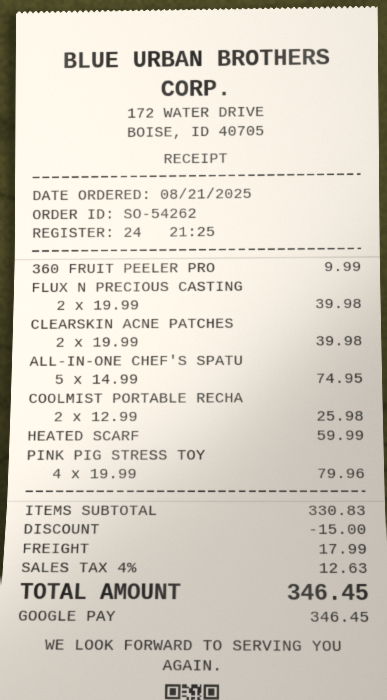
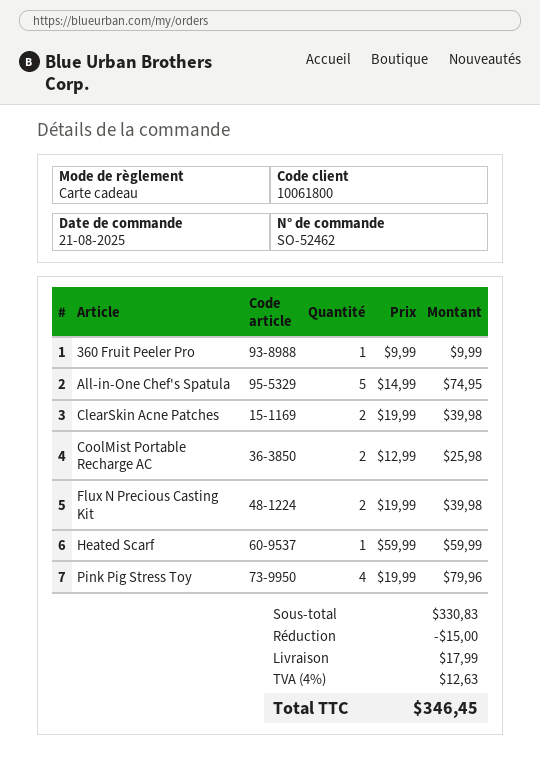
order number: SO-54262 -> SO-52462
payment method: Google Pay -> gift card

+--

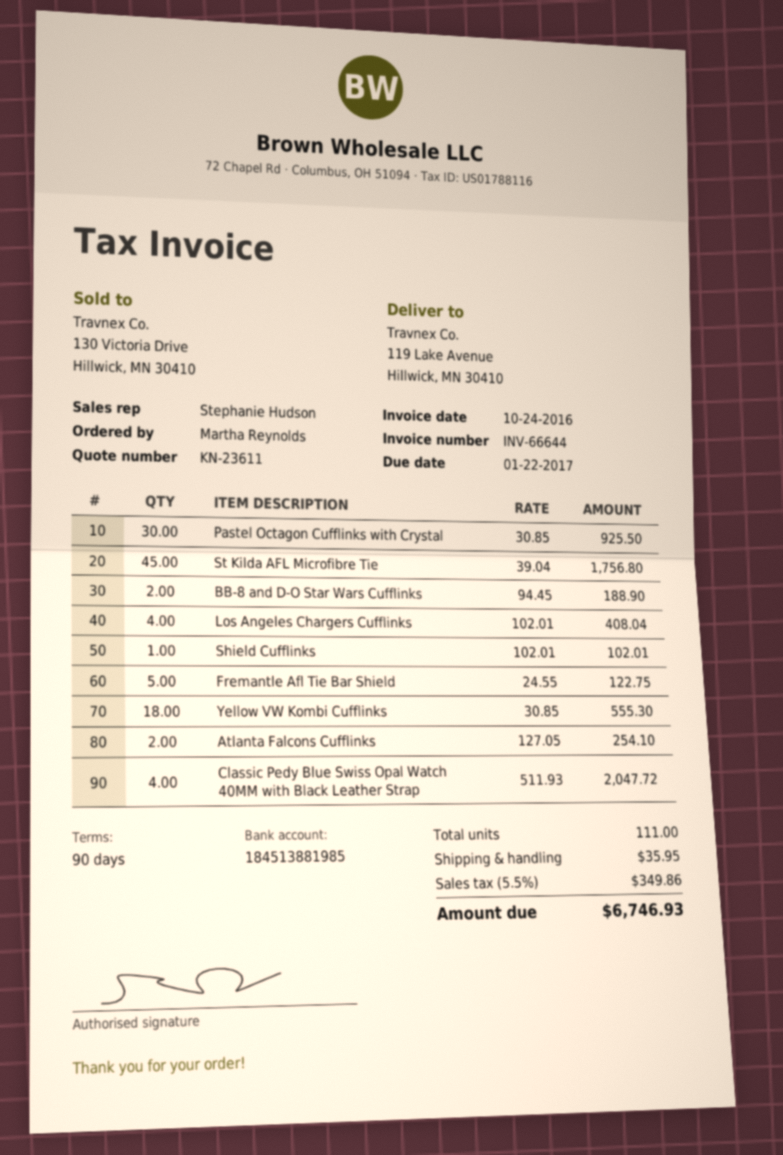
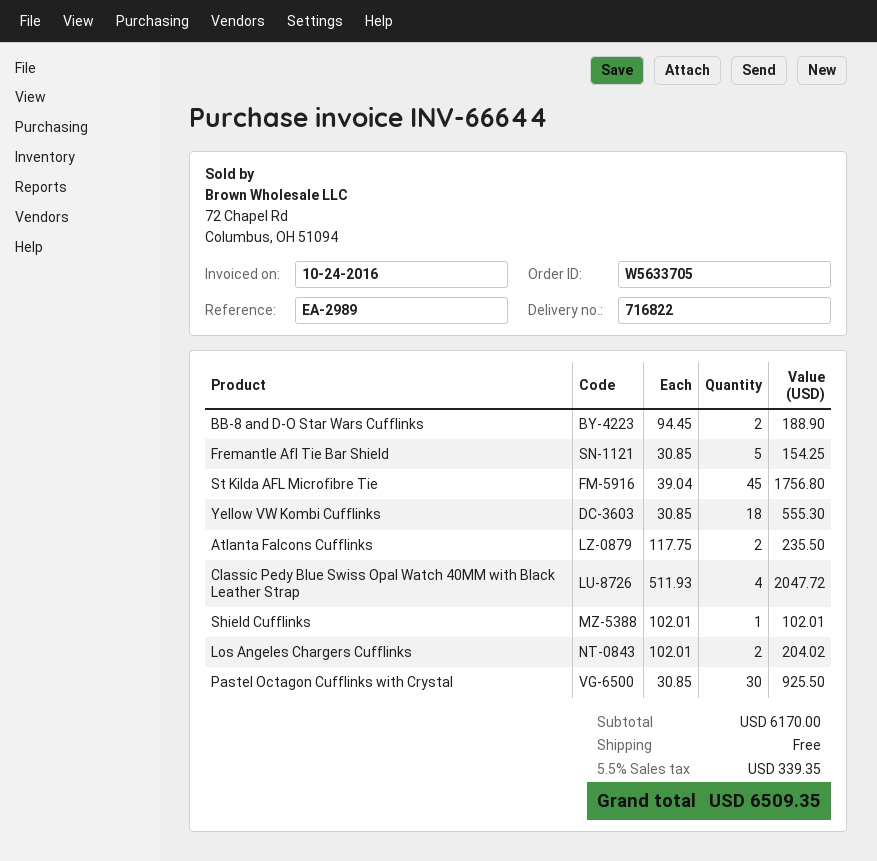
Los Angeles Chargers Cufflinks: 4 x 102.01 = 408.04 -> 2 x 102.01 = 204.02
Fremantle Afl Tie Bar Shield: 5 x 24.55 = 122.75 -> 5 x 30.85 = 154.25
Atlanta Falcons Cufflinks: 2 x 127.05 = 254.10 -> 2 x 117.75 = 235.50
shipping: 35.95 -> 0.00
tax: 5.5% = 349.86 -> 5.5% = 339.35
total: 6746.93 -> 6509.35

+--

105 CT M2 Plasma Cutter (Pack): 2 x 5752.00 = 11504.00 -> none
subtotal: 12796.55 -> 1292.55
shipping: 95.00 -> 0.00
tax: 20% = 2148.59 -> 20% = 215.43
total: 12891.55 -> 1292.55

+--

◆ Task to carry out ◆
Your answer should consist only of the lines above between the line holding "order number: SO-54262 -> SO-52462" and the line holding "payment method: Google Pay -> gift card", inclusive, each transcribed exactly.

◆ Exercise answer ◆
order number: SO-54262 -> SO-52462
payment method: Google Pay -> gift card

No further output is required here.